In order to get there, the film inorganically leans heavily on a few well-executed but empty jump scares and unusually loud sound effects to unsettle, along with the threat of these black-hooded figures with red face masks who look cool but whose presence and reach is never entirely addressed. Far more effective is the presentation of the convent, beautifully shot by “Columbus” director of photography Elisha Christian as an endless series of corridors from which Sister Cecilia must eventually make her escape. When you rarely see the same area twice, such an effort seems futile.

After auditioning for the role a decade prior, Sweeney eventually produced “Immaculate” in addition to starring in it. Not only does she have the star power now to get a greenlight for such a project, but the film shows how she can really hold the screen.
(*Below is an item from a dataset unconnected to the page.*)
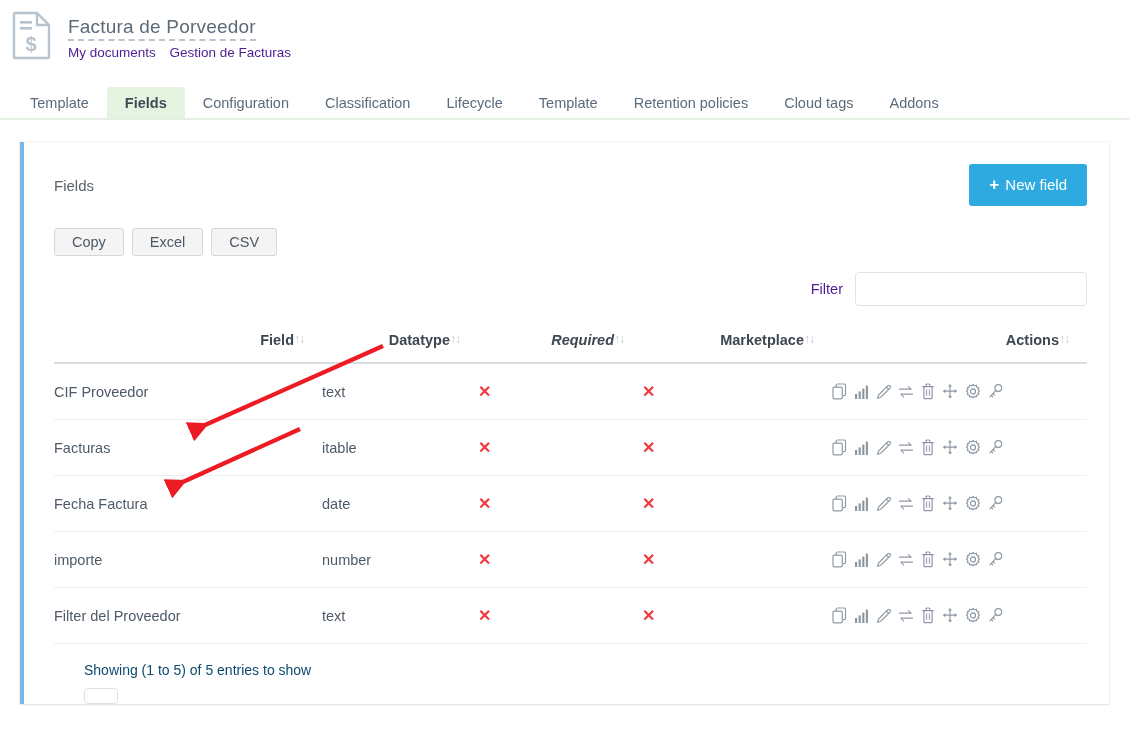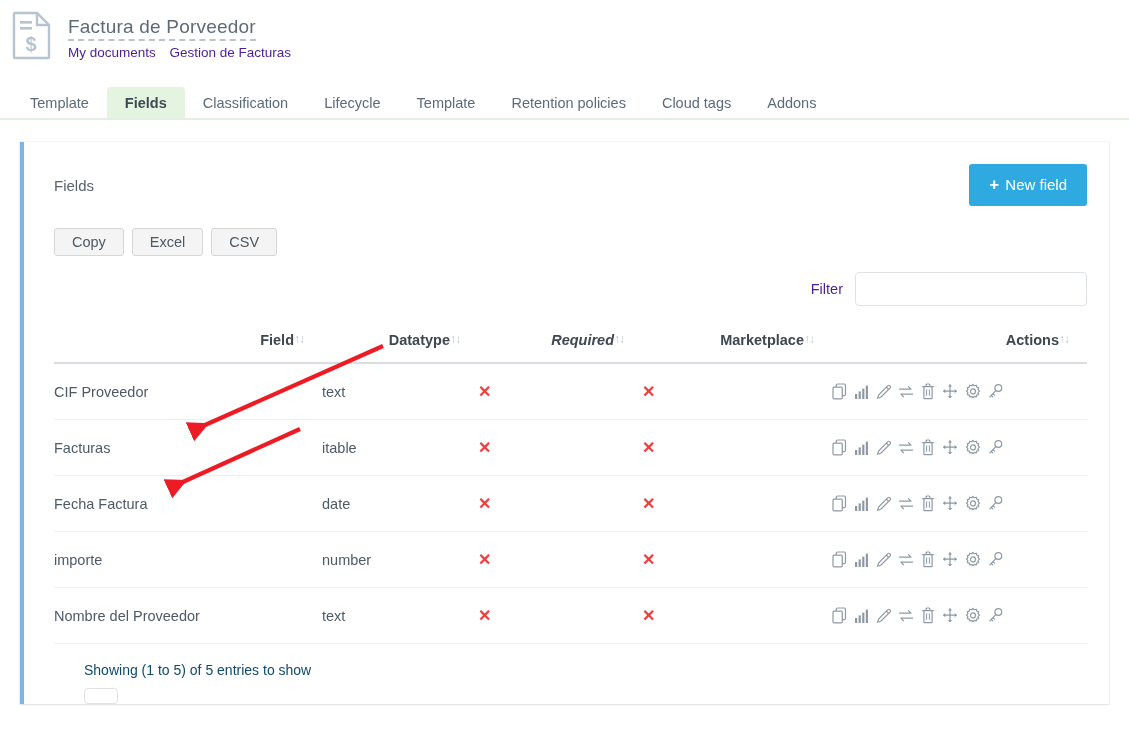"Configuration" div.tab { html: none -> <div>Configuration</div> }
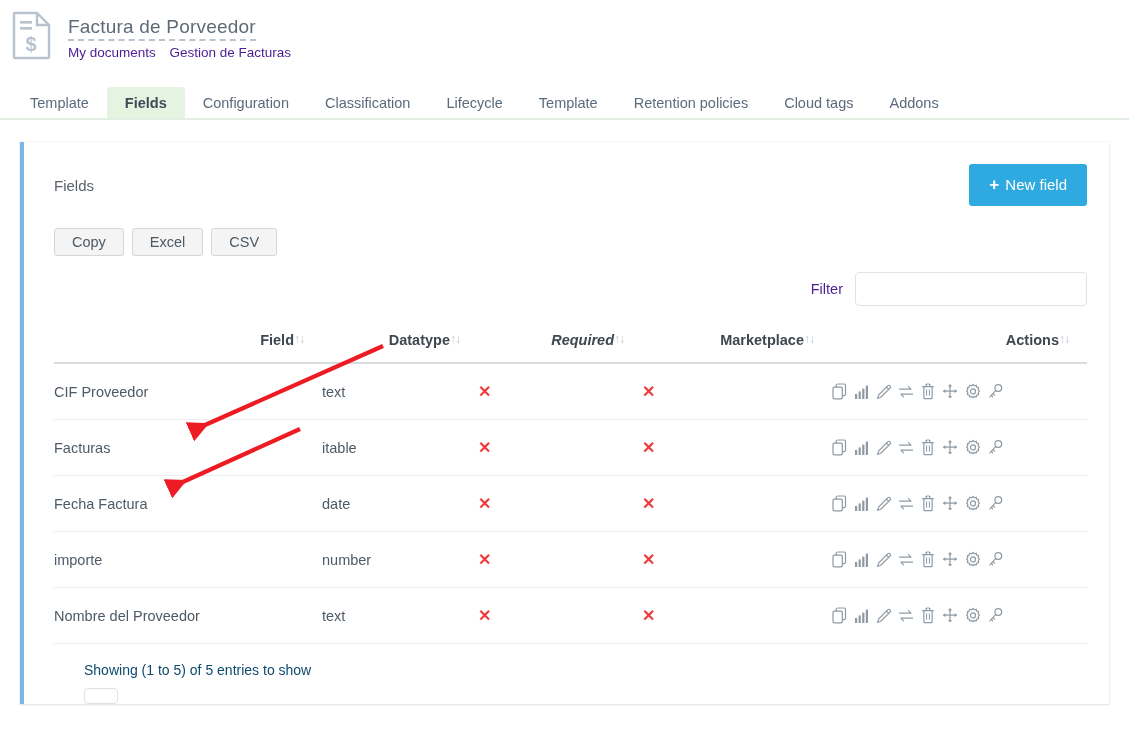"Nombre del Proveedor" td.c-field { text: Nombre -> Filter }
After dispatching one of her captors, a long take that runs the full gamut of emotions from what she’s done to whether she’s saved herself with her actions with the camera staying on her face is extraordinary, only outdone by a riveting finale where her reactions say it all — and probably spares the film an NC-17 rating.

Benedetta Porcaroli, a standout with her mischievous performance in Carolina Cavalli’s comedy “Amanda,” also makes an impression as Sister Gwen, Sister Cecilia’s only friend at the monastery. She isn’t about to bow down to anyone, and though that’s a lesson that takes time for Sister Cecilia, no small part of the satisfaction of “Immaculate” comes from witnessing someone find faith in herself.